In perhaps a week after this there was a little supper at Martha's home, in Bethany, only two miles out of the city—and the Master was there, and the resurrected Lazarus sat at the table with them. Singularly enough Judas, the coming traitor, was also there, and complained of Mary's using some precious ointment to bathe the feet of the Master. Because he was treasurer for the apostles and a thief, he wanted the money value of the ointment put where he could steal it. He was now already preparing himself for the great betrayal.

Out of curiosity to see Lazarus, the resurrected one, many went to the village that night from Jerusalem; some of them also were converted. The priests, hearing of this, decided it was best to put Lazarus also to death. The great wonder performed at the tomb had alarmed them. It had not converted them.

In a few hours, believing people, hearing that the great Galilean was entering the city again, went out to meet him, swinging palm leaves and shouting hosannas. Many even threw their mantles down for Him to ride over and hailed Him king of Israel. Some of the bystanders, looking on with contempt, even asked Jesus to silence and rebuke His zealous followers. "No, no," He answered, "were these to hold their peace, the very stones would cry out." Again all kinds of snares are set for Him, every word is watched. Though He is again permitted to talk at the porch of the temple every day, spies are there listening. He is hated in the great city.

Pretty soon they will call Him a criminal for doing cures on the Sabbath, for with their laws one scarcely dared eat his dinner on a Sunday; not this only, they will persecute Him for saying He is a king when there is no king, save Tiberius at Rome. Sometimes the Galilean's own talk seems wilder, less comprehensible than it even was to His native villagers. He has himself become so wholly spiritual, so filled with a quick coming of the new kingdom, that He hardly realizes the material life about Him.

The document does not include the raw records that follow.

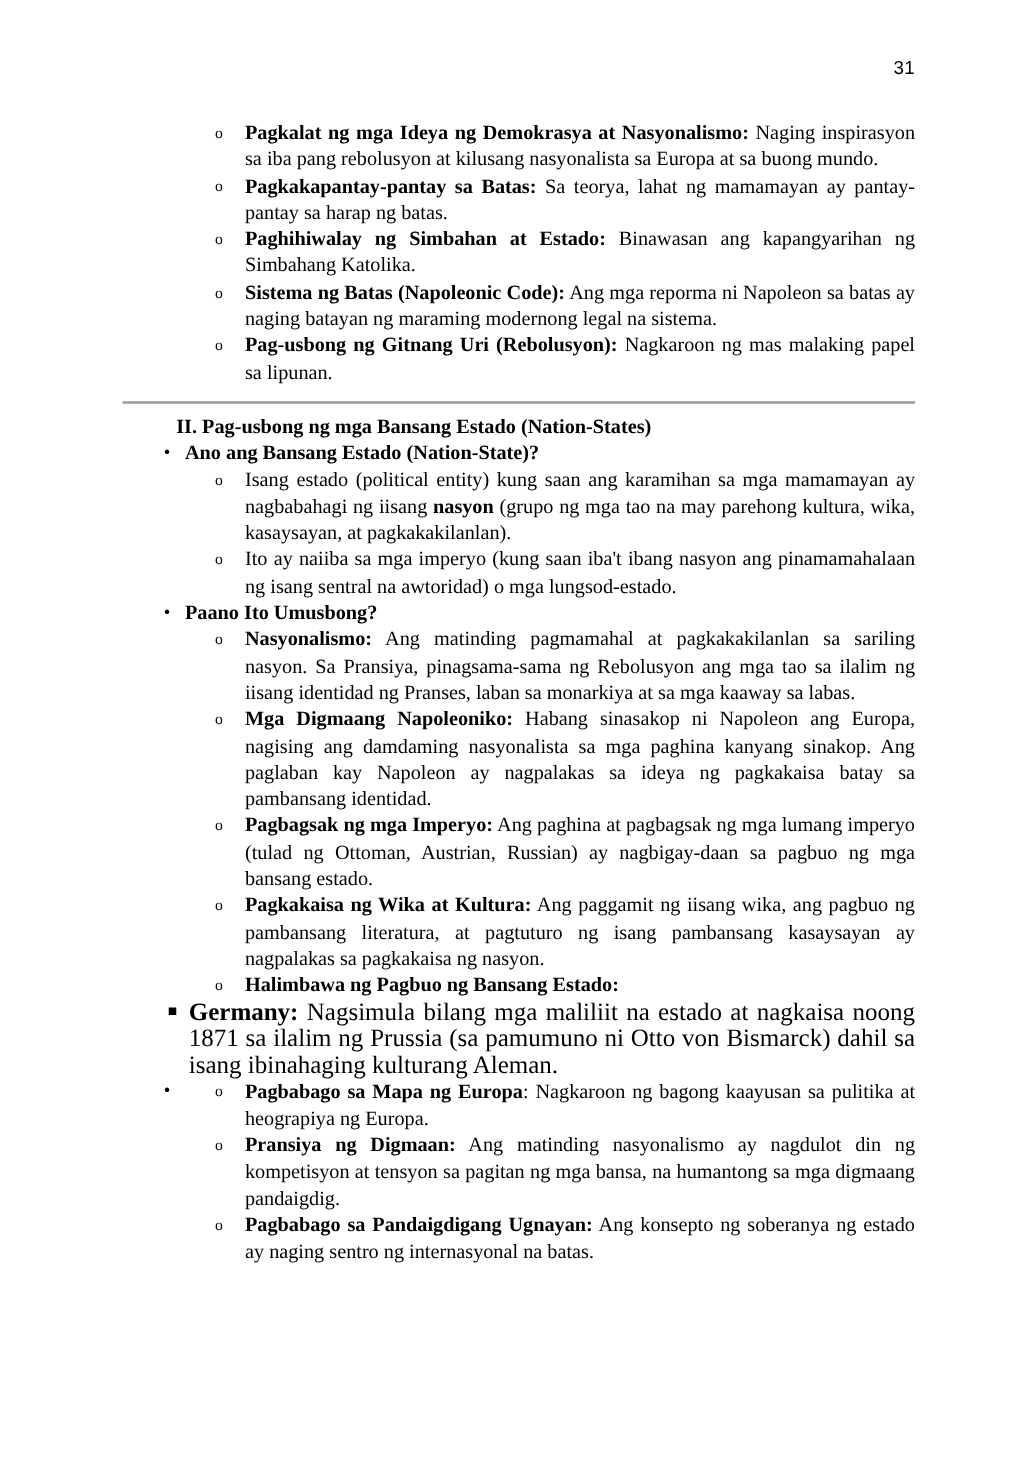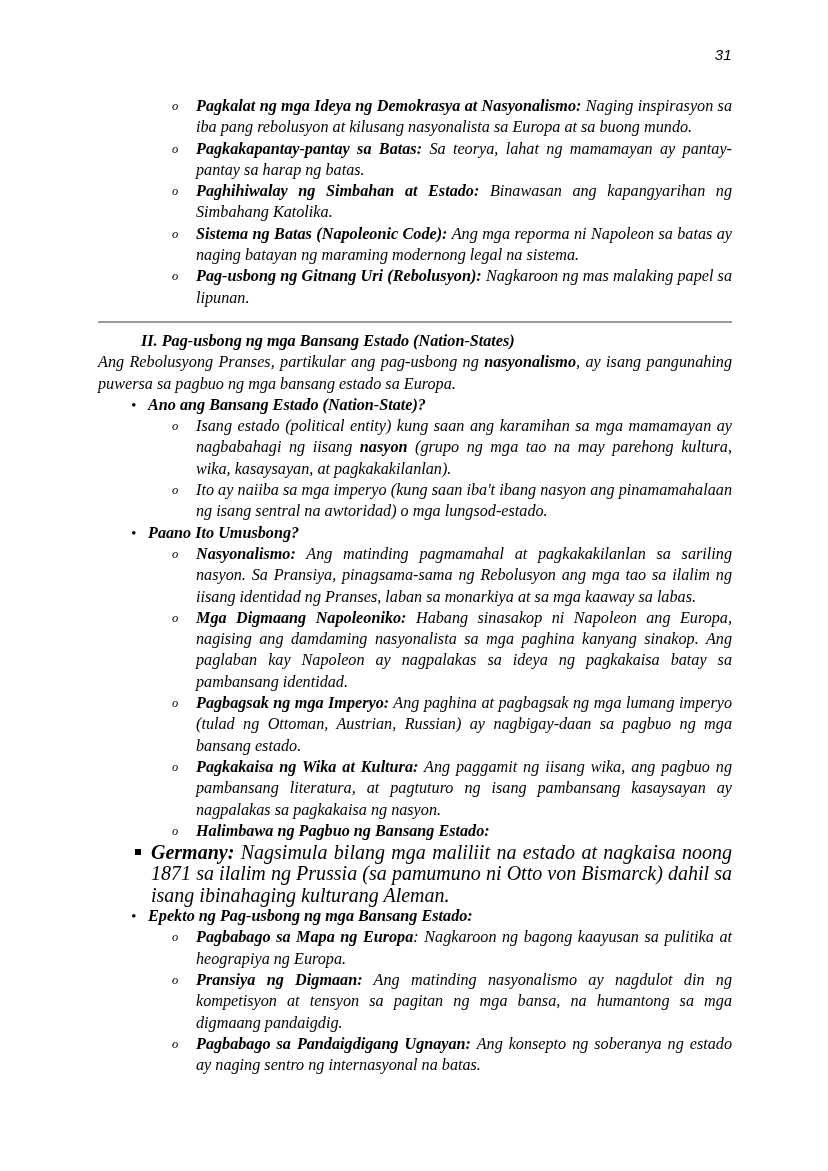--- a/index.html
+++ b/index.html
@@ -15,21 +15,20 @@
     color: #000000;
     overflow: hidden;
   }
 
   .page {
     position: absolute;
     top: 0; left: 0;
     width: 828px;
     height: 1171px;
     box-sizing: border-box;
-    font-style: italic;
   }
 
   
   .page-number {
     position: absolute;
     top: 46px;
     right: 96px;
     font-family: "Liberation Sans", "DejaVu Sans", sans-serif;
     font-size: 15px;
     color: #000;
@@ -183,21 +182,20 @@
 
     <div style="height:17px"></div>
   </div>
 
   <div class="rule"></div>
 
   <div class="content" style="top:331px">
 
     <div class="section-head">II. Pag-usbong ng mga Bansang Estado (Nation-States)</div>
 
-    <p class="body-para"><span>Ang Rebolusyong Pranses, partikular ang pag-usbong ng </span><b>nasyonalismo</b><span>, ay isang pangunahing puwersa sa pagbuo ng mga bansang estado sa Europa.</span></p>
 
     <ul class="lvl1">
 
       <li>
         <span class="marker">•</span>
         <b>Ano ang Bansang Estado (Nation-State)?</b>
         <ul class="lvl2" style="margin-left:-50px">
           <li>
             <span class="marker">o</span>
             <span>Isang estado (political entity) kung saan ang karamihan sa mga mamamayan ay nagbabahagi ng iisang </span><b>nasyon</b><span> (grupo ng mga tao na may parehong kultura, wika, kasaysayan, at pagkakakilanlan).</span>
@@ -237,21 +235,20 @@
                 <span class="marker"></span>
                 <b>Germany:</b><span> Nagsimula bilang mga maliliit na estado at nagkaisa noong 1871 sa ilalim ng Prussia (sa pamumuno ni Otto von Bismarck) dahil sa isang ibinahaging kulturang Aleman.</span>
               </li>
             </ul>
           </li>
         </ul>
       </li>
 
       <li>
         <span class="marker">•</span>
-        <b>Epekto ng Pag-usbong ng mga Bansang Estado:</b>
         <ul class="lvl2" style="margin-left:-50px">
           <li>
             <span class="marker">o</span>
             <b>Pagbabago sa Mapa ng Europa</b><span>: Nagkaroon ng bagong kaayusan sa pulitika at heograpiya ng Europa.</span>
           </li>
           <li>
             <span class="marker">o</span>
             <b>Pransiya ng Digmaan:</b><span> Ang matinding nasyonalismo ay nagdulot din ng kompetisyon at tensyon sa pagitan ng mga bansa, na humantong sa mga digmaang pandaigdig.</span>
           </li>
           <li>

Occasionally He climbs up to the top of the Mount of Olives, overlooking the beautiful city, and sits there for hours, meditating on its spiritual destruction—a destruction He had come to prevent, and cannot. Even a material destruction is hanging over Jerusalem. In thirty-seven years it will be burned to the earth—and where the gorgeous temple stands, the mosque of Omar will one day lift its head, type and temple of Mahomet, whose creed would have broken the Master's heart. It seems the Master in His soul knew all that was about to happen. Could He not have prevented it? By a miracle could He not have destroyed all His enemies at a single blow? He did not do it. He only said, "It is the father's will, these awful things that are about to happen." He would not shirk them. He regarded Himself foreordained to suffer. To His mind the Old Scriptures foretold His awful sacrifice.